My mind dwells on this scripture:

“Organize yourselves; prepare every needful thing; and establish a house, even a house of prayer, a house of fasting, a house of faith, a house of learning, a house of glory, a house of order, a house of God.” (Doctrine & Covenants 88:119)

So, I need to get myself together—otherwise I will always be one step behind. If I want to be successful, I have to make an effort to clear off my table, empty out my sink, and make room in my fridge. I can’t justify my habits and expect to be blessed.

In an effort to get organized, here are a few things I’m going to try this week:

Whole Wheat Blueberry Muffins

Roasted Onion, Potato & Cabbage Soup

Preparing a menu plan for the week!

Saturday, March 5, 2011

The weak and the weakest of all saints....

This is the line in the Word of Wisdom that I think best describes me.

Weak.

The weakest.

The weakest of all saints.

I have food issues. I've had them all my life. We could travel back into my psyche and talk about dinners around the table fighting for seconds, thirds, or.... well you understand. I could tell you about my father and his gross, overarching lack of self-control. His meannes stands legendary in my mind. He liked to make up for it with bulging bags of fast food. Mom would slyly hide the best of the "treats" to help when she needed to appease him. It was always a tragedy of major proportions when we kids found them first. My mind equates food with many things: comfort, support, pleasure, friendliness. It doesn't usually think of nutrition, sustenance, growth (well, I take that one back). I'm weak when it comes to food. I'm weak like a dog. My canine never says no. He's always on the prowl. In fact, it's ridiculously annoying if you have food issues and a dog. He knows on which side his bread is buttered, pun intended.

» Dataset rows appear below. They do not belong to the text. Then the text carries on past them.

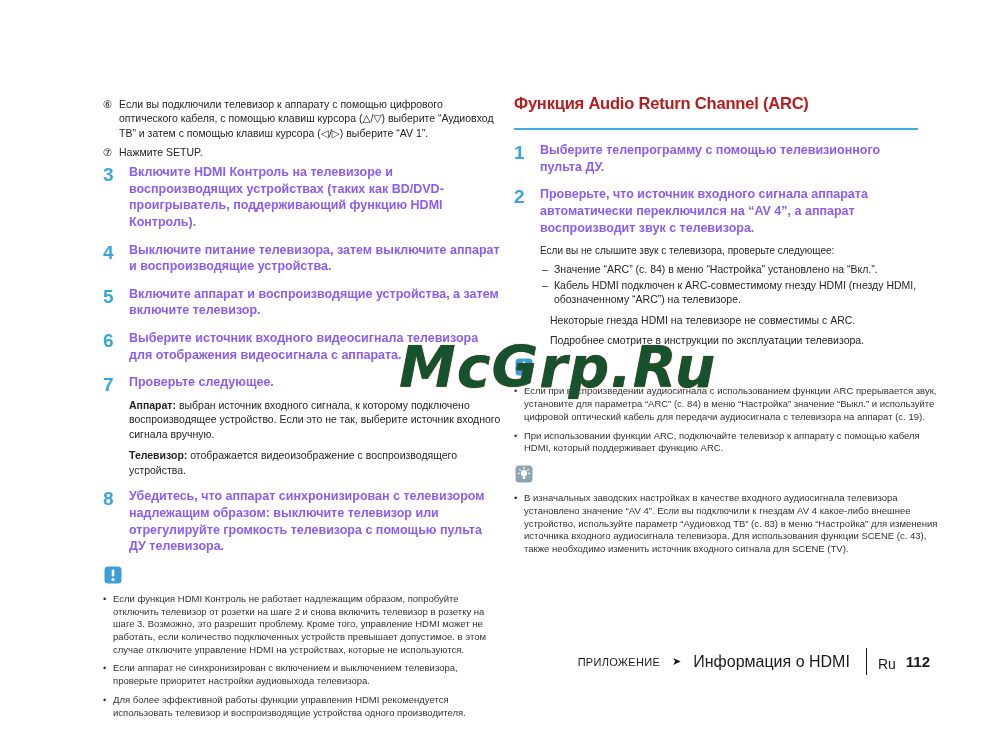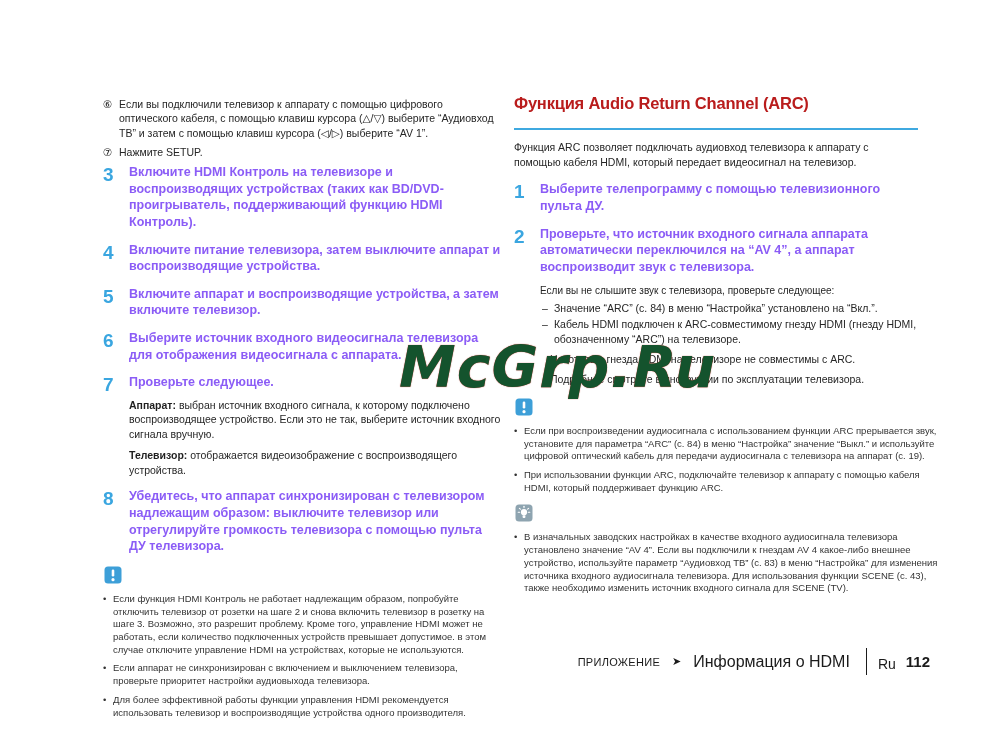"Функция ARC позволяет подключать" p.intro-p { html: <p>Функция ARC позволяет подключать аудиовход телевизора к аппарату с помощью кабеля HDMI, который передает видеосигнал на телевизор.</p> -> none }
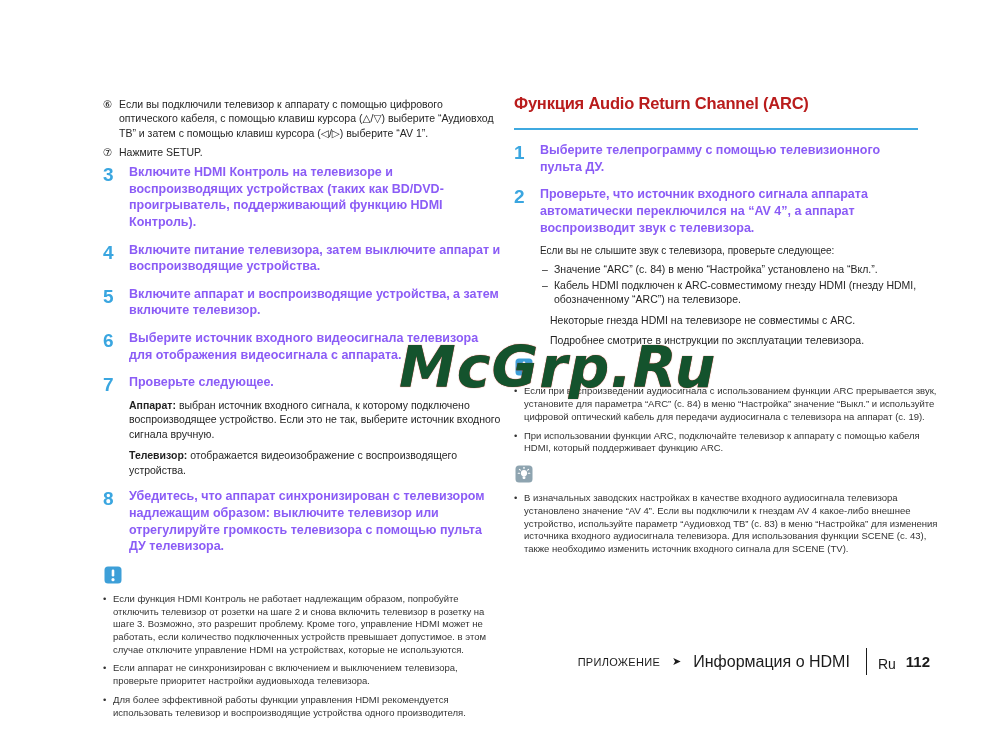"Включите питание телевизора, затем" div.step-text { text: Включите -> Выключите }
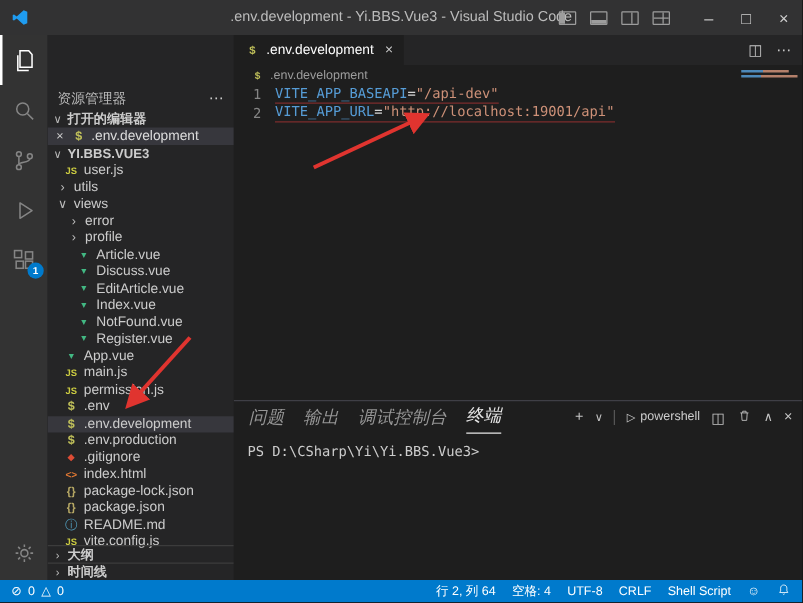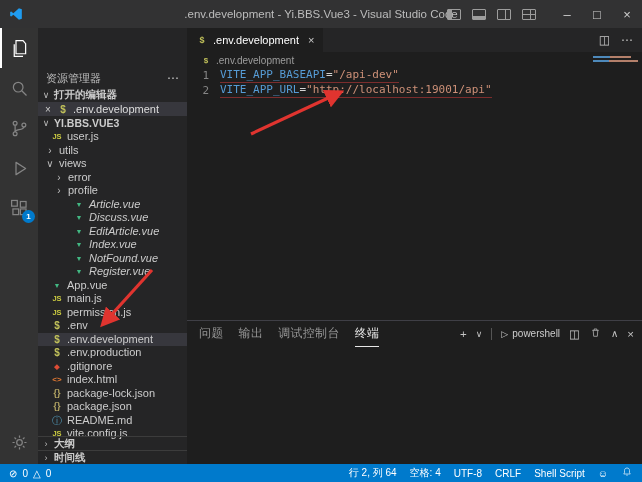"Article.vue" .p-i2 { font-style: italic -> none; padding-left: 35px -> 23px }
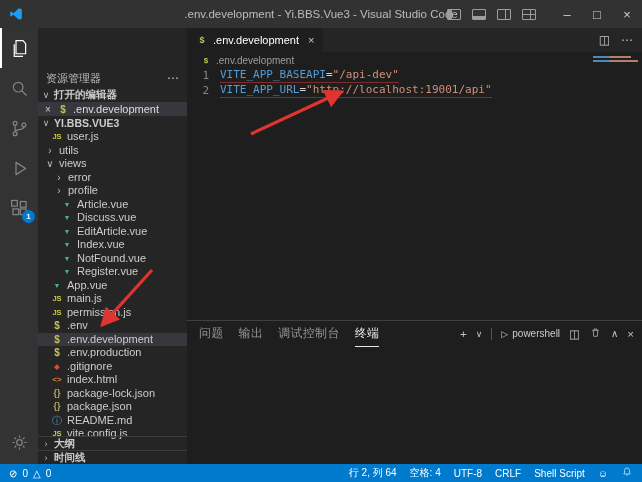"问题" .ptab { font-size: 12px -> 14px; font-style: none -> italic }
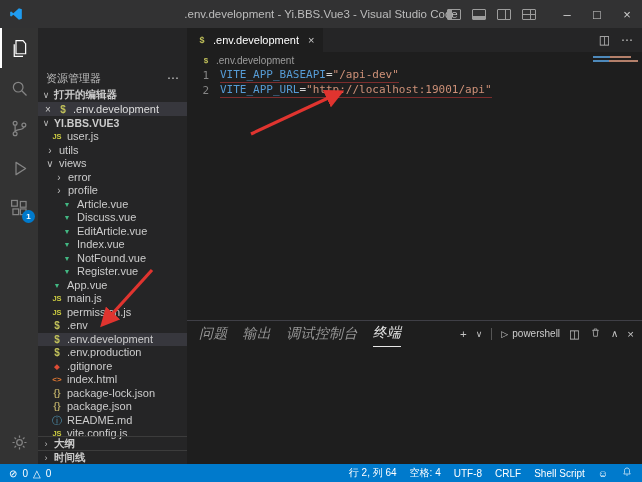"PS D:\CSharp\Yi\Yi.BBS.Vue3>" div.term { html: none -> <div> <span>PS D:\CSharp\Yi\Yi.BBS.Vue3&gt;</span> </div> }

So I appreciate that the Lord directed the Word of Wisdom to saints like me. I just have to "remember...and do." Hence the bowl of apples I cut up for myself. I added a bit of yogurt for flavor. My weakness manifests itself in my reticence to even cut it up, but I did. I appreciate that the Lord had me in mind when he revealed the Word of Wisdom to Joseph Smith. We talk about how forward thinking the Word of Wisdom is. Joseph didn't even know of the addictions to alcohol, drugs, cigarettes, caffeine, and more that would pervade our world. He also didn't know of our world of plenty, with obese people everywhere and fad diets abounding. So it means so much more to me that the Lord shared a Word of Wisdom for a future like me, a girl with some food issues, who is just a bit on the weak side.